Second, Starbucks doesn’t franchise! Every single Starbucks location (over 6,000) is corporately owned and run to manage quality. Generally franchising is faster, cheaper and easier since you’re putting most of the burden of establishing the business on the entrepreneur that’s going to manage it. But the fact that Starbucks doesn’t do this and STILL maintains the unbelievably high rate of growth that they do is amazing.
Third, ALL Starbucks employees, even part-timers, get stock options and health insurance. They were one of the first companies in America to offer this to part-timers. This ties into the whole “how to build a company with a soul” concept, and is pretty amazing considering how much money they could save by not giving a damn.
After reading it, I’m even more convinced than before that it is possible to accomplish more and better things with a small, nimble, passionately devoted company that respects its employees than you could with a large, lumbering, faceless behemoth of a corporation.
I don’t mean to sound like a hippie when I say that. I’m still 100% pro-corporations and pro-business. I just prefer the more human, more respectful way of playing the game.
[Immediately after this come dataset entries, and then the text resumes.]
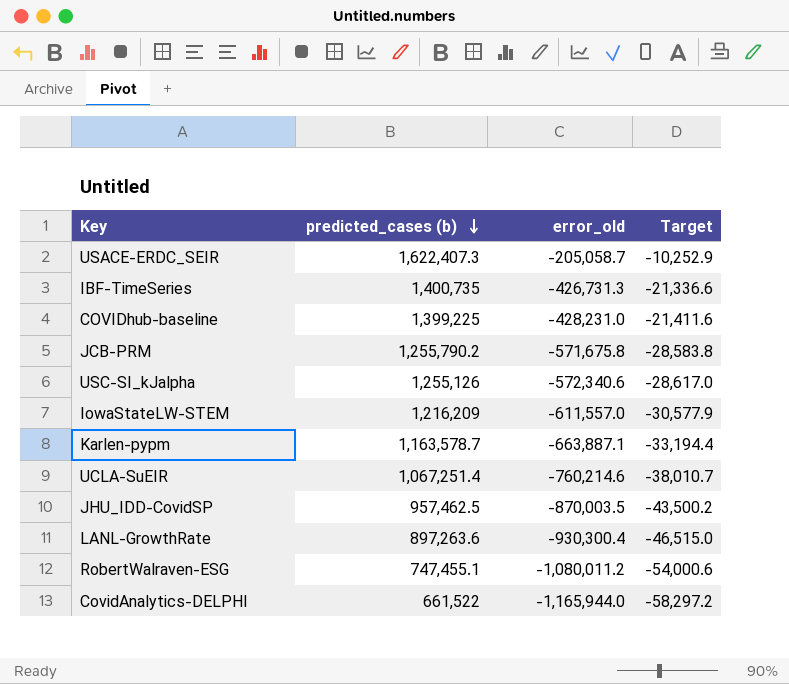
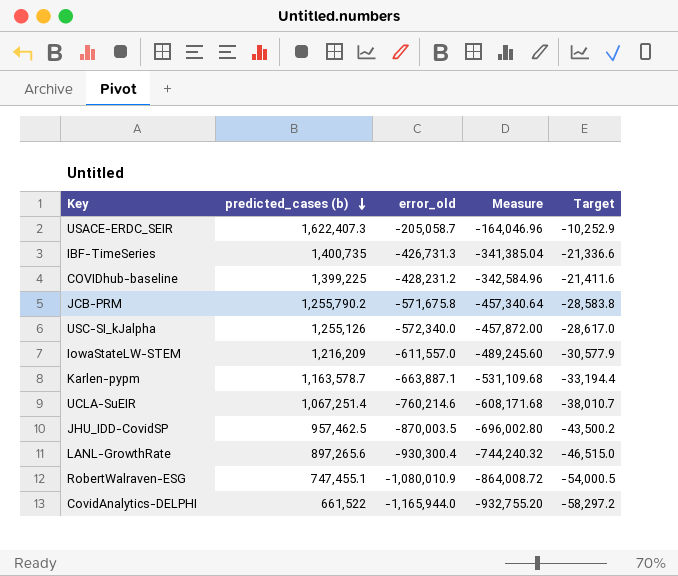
column Measure | formula: none -> [error_old] * 0.8
COVIDhub-baseline | error_old: -428,231.0 -> -428,231.2
USC-SI_kJalpha | error_old: -572,340.6 -> -572,340.0
LANL-GrowthRate | predicted_cases (b): 897,263.6 -> 897,265.6
RobertWalraven-ESG | error_old: -1,080,011.2 -> -1,080,010.9
RobertWalraven-ESG | Target: -54,000.6 -> -54,000.5

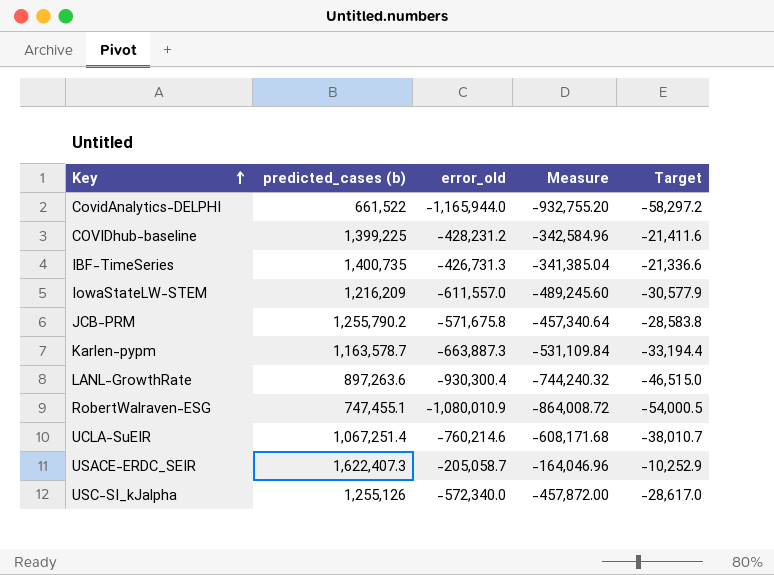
row order: predicted_cases (b) descending -> Key ascending
row JHU_IDD-CovidSP: 957,462.5 | -870,003.5 | -696,002.80 | -43,500.2 -> none
Karlen-pypm | error_old: -663,887.1 -> -663,887.3
Karlen-pypm | Measure: -531,109.68 -> -531,109.84
LANL-GrowthRate | predicted_cases (b): 897,265.6 -> 897,263.6

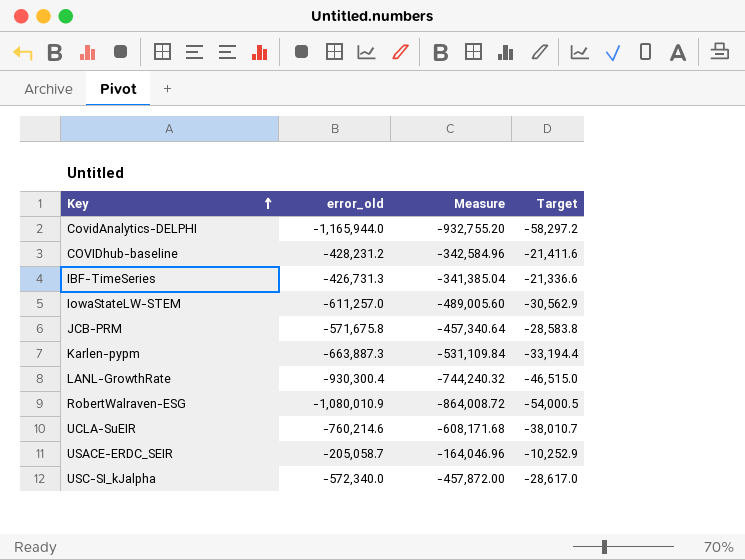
column predicted_cases (b) | position: 2 -> none
IowaStateLW-STEM | error_old: -611,557.0 -> -611,257.0
IowaStateLW-STEM | Measure: -489,245.60 -> -489,005.60
IowaStateLW-STEM | Target: -30,577.9 -> -30,562.9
The one where respecting your employees and not being evil ultimately annihilates the slower, weaker and less respectful of their most valuable assets… people. 🙂
I mean, good lord, look at the size of Starbucks. It’s a gigantic company. Their product is good, it’s consistent, it’s EVERYWHERE, their people are always amazing at every level, and they grow larger and more profitable every day, even though they go to ridiculous and expensive lengths to take care of their people, donate to charities and try to make the world a better place by utilizing their leverage as a large corporation.
If a company THAT BIG can prove the formula works, what else could people accomplish with the same attitude, in a different industry?